Nine hospitals in seven states will pay the U.S. more than $9.4 Million to settle allegations that the health care facilities submitted false claims to Medicare, the U.S. Department of Justice announced May 17, 2010.
The hospitals are alleged to have overcharged Medicare between 2000 and 2008 when performing kyphoplasty, a minimally-invasive procedure used to treat certain spinal fractures. The hospitals performed the procedure on an in-patient, rather than less expensive outpatient basis, in order to increase their Medicare billings.

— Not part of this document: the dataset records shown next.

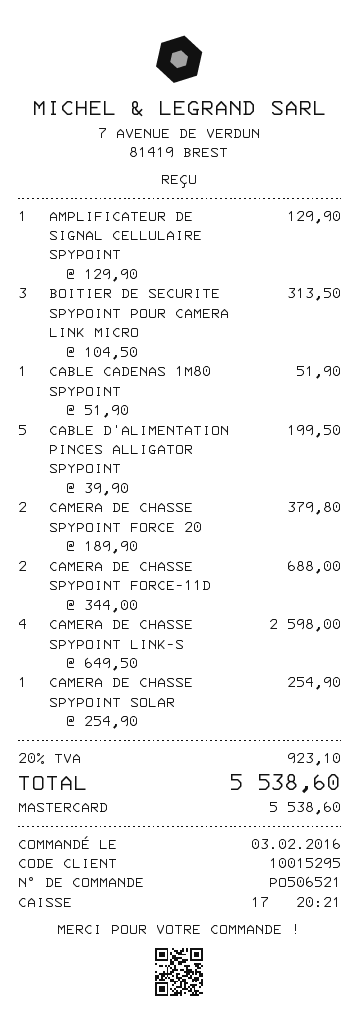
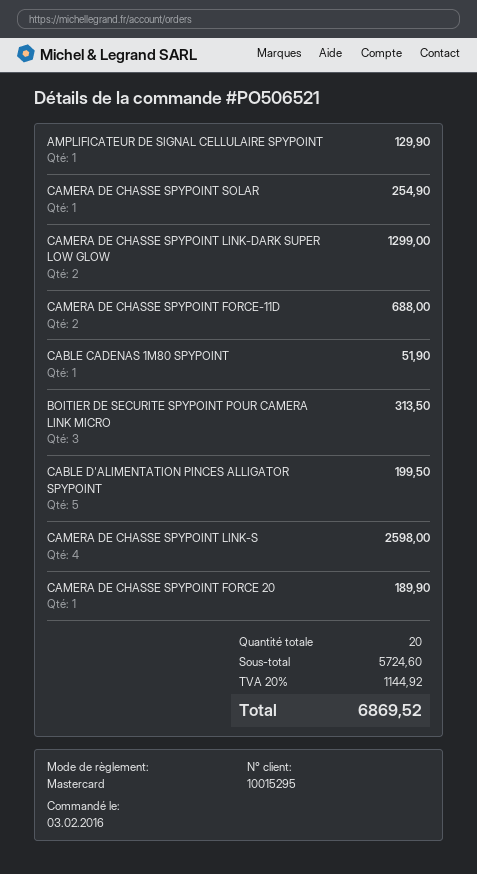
CAMERA DE CHASSE SPYPOINT FORCE 20: 2 for 379.80 -> 1 for 189.90
CAMERA DE CHASSE SPYPOINT LINK-DARK SUPER LOW GLOW: none -> 2 for 1299.00
tax: 20% = 923.10 -> 20% = 1144.92
total: 5538.60 -> 6869.52

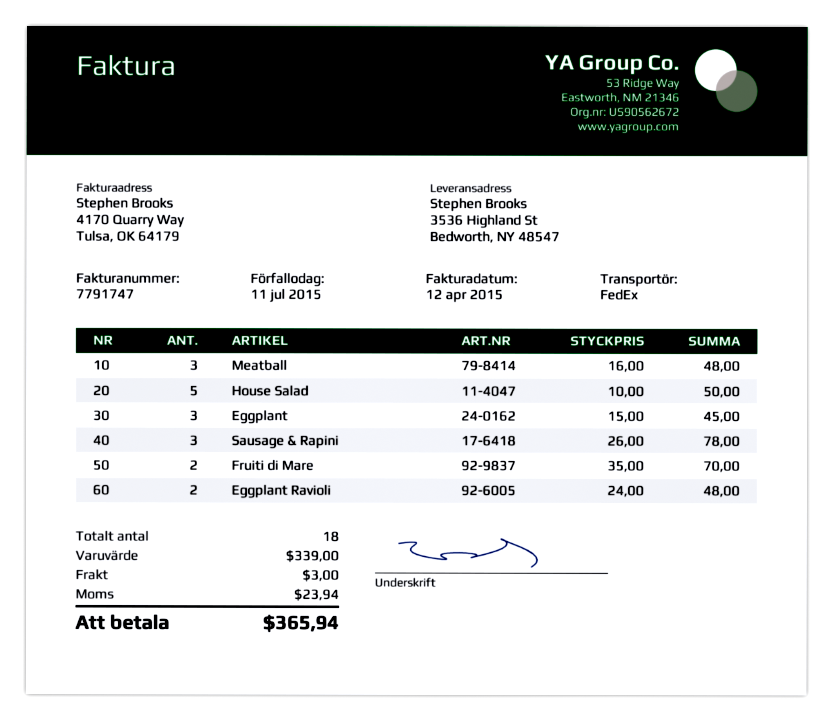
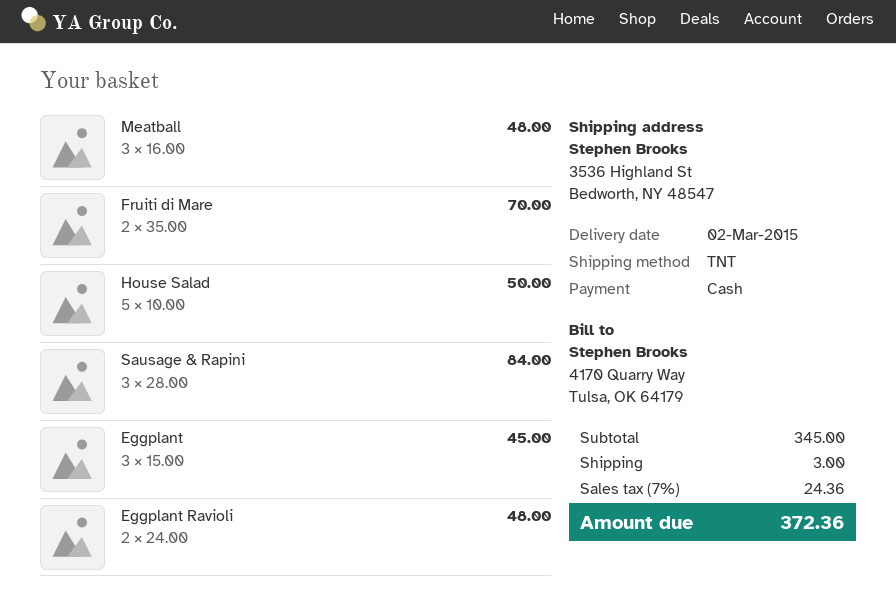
shipping method: FedEx -> TNT
Sausage & Rapini: 3 x 26.00 = 78.00 -> 3 x 28.00 = 84.00
subtotal: 339.00 -> 345.00
tax: 23.94 -> 24.36
total: 365.94 -> 372.36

The settling facilities and the amount being paid by each to the United States are Ball Memorial Hospital, Muncie, Ind. ($1,995,431); Bethesda Memorial Hospital, Boynton Beach, Fla. ($356,079); Bloomington Hospital, Bloomington, Ind. ($1,443,848); Genesys Regional Medical Center, Grand Blanc, Mich. ($931,742); Huntsville Hospital, dba The Health Care Authority of the City of Huntsville, Huntsville, Ala. ($1,992,756); Palmetto Health dba Palmetto Health Baptist Hospital, Columbia, S.C. ($1,861,083.14); St. Elizabeth Medical Center, Utica, N.Y. ($195,976); St. Mary’s of Michigan Hospital, Saginaw, Mich. ($260,065.21); and United Hospital, St. Paul, Minn. ($428,656).
The government settled Medicare fraud cases in 2009 with nine other hospitals for kyphoplasty-related claims, as well as settled for $75 million in 2008 with Medtronic Spine LLC, corporate successor to Kyphon Inc., for causing the Kyphoplasty – related claims. Whistleblowers, or qui tam relators, helped to expose the alleged wrongdoing.